東京都江東区にある都立木場公園で、イルミネーションイベント「花と光のムーブメント 木場公園『風と灯のめぐり路~花が舞う早春の輝~』」が、3月15日(日)まで開催されている。装飾は、日比谷花壇(東京)が担当。

早春を彩る季節の花々と幻想的な光の演出によって木場の歴史情緒を表現している。

 かつて江戸・東京へ材木を供給する「材木のまち」として栄え、貯木場を有した歴史を持つ木場公園。今回の演出では、材木のまち・木場の歴史を象徴する「風」や、江戸時代の水路を導いた「常夜灯」の灯りなど、歴史情緒あふれる世界観を表現。昼と夜で表情を変える園内は、早春の花々が彩りを添えている。

 イベント広場の中央には、かつて木場の水路を照らした灯を思わせる、高さ約3.5メートルの常夜灯オブジェが登場。江戸時代から伝わる、水辺に浮かべた材木を鳶口で乗りこなす「木場の角乗(かくのり)」の象徴でもある角材を使い、その質感に合わせて日比谷花壇が厳選した季節の花々を鮮やかに植え込んだ。

 常夜灯の周囲には、色彩豊かな春の花壇とともに、かつての水路を往来した「小舟」を模したオブジェを配置。
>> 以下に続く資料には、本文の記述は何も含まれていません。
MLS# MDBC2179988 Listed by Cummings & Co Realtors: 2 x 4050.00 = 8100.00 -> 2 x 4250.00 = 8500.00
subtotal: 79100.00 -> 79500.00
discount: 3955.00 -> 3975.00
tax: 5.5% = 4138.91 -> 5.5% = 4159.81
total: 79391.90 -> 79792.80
日没とともに始まるライトアップでは、足元に投影される「青い揺らぎ」が、かつての貯木場に広がる豊かな水面を再現する。夜の静寂に浮かび上がる常夜灯の優しい灯りと、光をまとった花々のコントラストが、当時の木場の情景を現代に呼び起こすような、没入感あふれる景色を作り出す。

 噴水エリアでは、「風と水」をメインモチーフに、水運を支える小舟が躍動する情景を表現。木場角乗の象徴でもある角材にこだわった舟のオブジェと、水しぶきに見立てたボールライトやフラワーボールオブジェが、風に揺らぐ木場の豊かな水面を感じさせる。日中は噴水の中に桜が咲き誇り、一足早い桜のお花見ができる。
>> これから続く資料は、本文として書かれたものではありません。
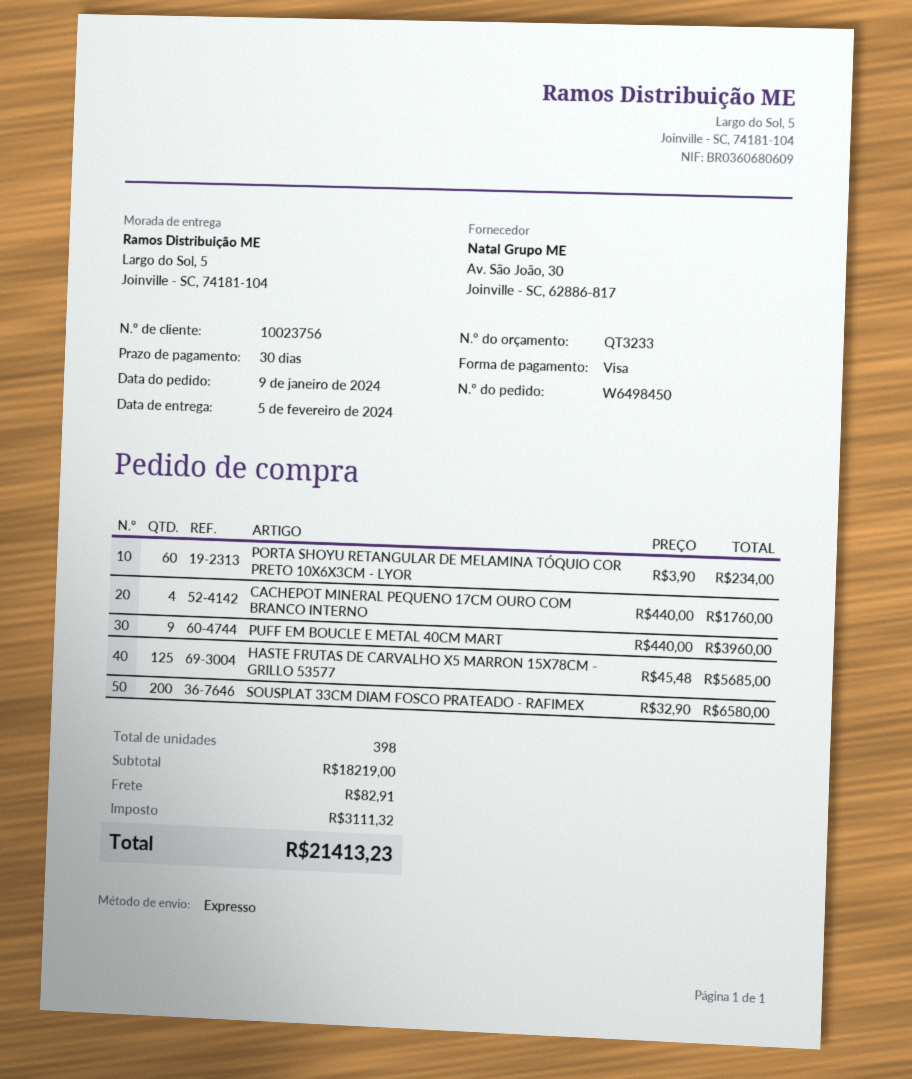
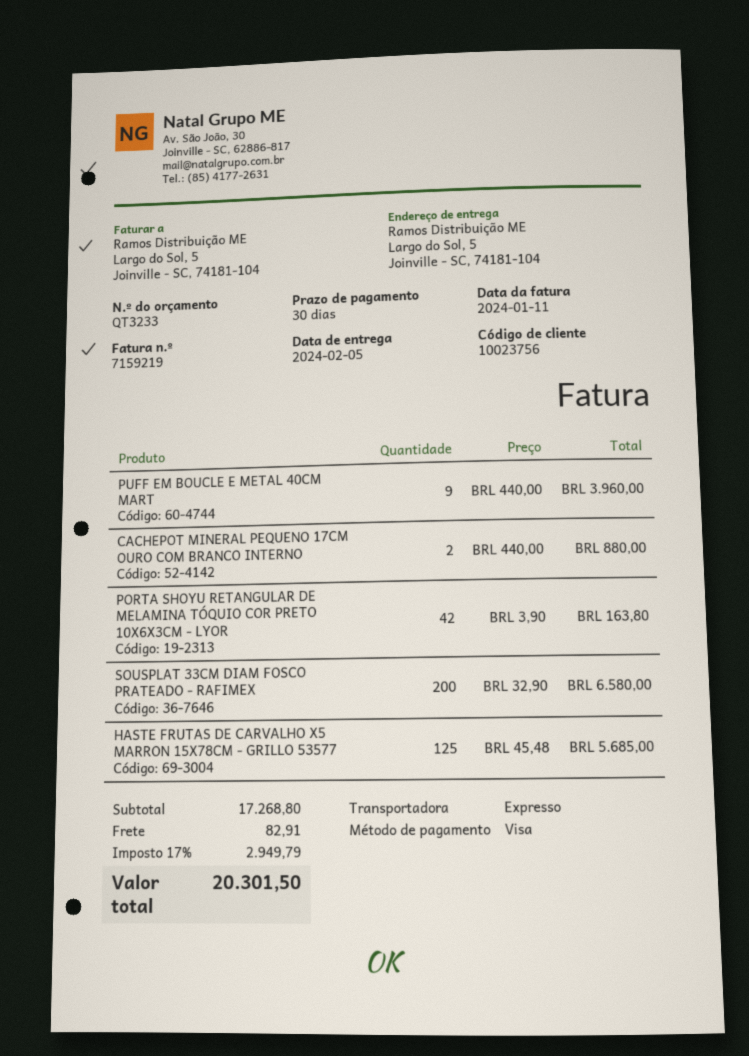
PORTA SHOYU RETANGULAR DE MELAMINA TÓQUIO COR PRETO 10X6X3CM - LYOR: 60 x 3.90 = 234.00 -> 42 x 3.90 = 163.80
CACHEPOT MINERAL PEQUENO 17CM OURO COM BRANCO INTERNO: 4 x 440.00 = 1760.00 -> 2 x 440.00 = 880.00
subtotal: 18219.00 -> 17268.80
tax: 3111.32 -> 2949.79
total: 21413.23 -> 20301.50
夜は点灯・消灯に動きをつけた繊細な光が加わり、時間とともに表情を変える(期間中、噴水の運転は休止)。

 ライトアップ時間は、平日17時30分~20時、土・日17時30分~20時30分。入場無料。期間中は、園内の5カ所を巡るスタンプラリー、キッチンカーの出店もある。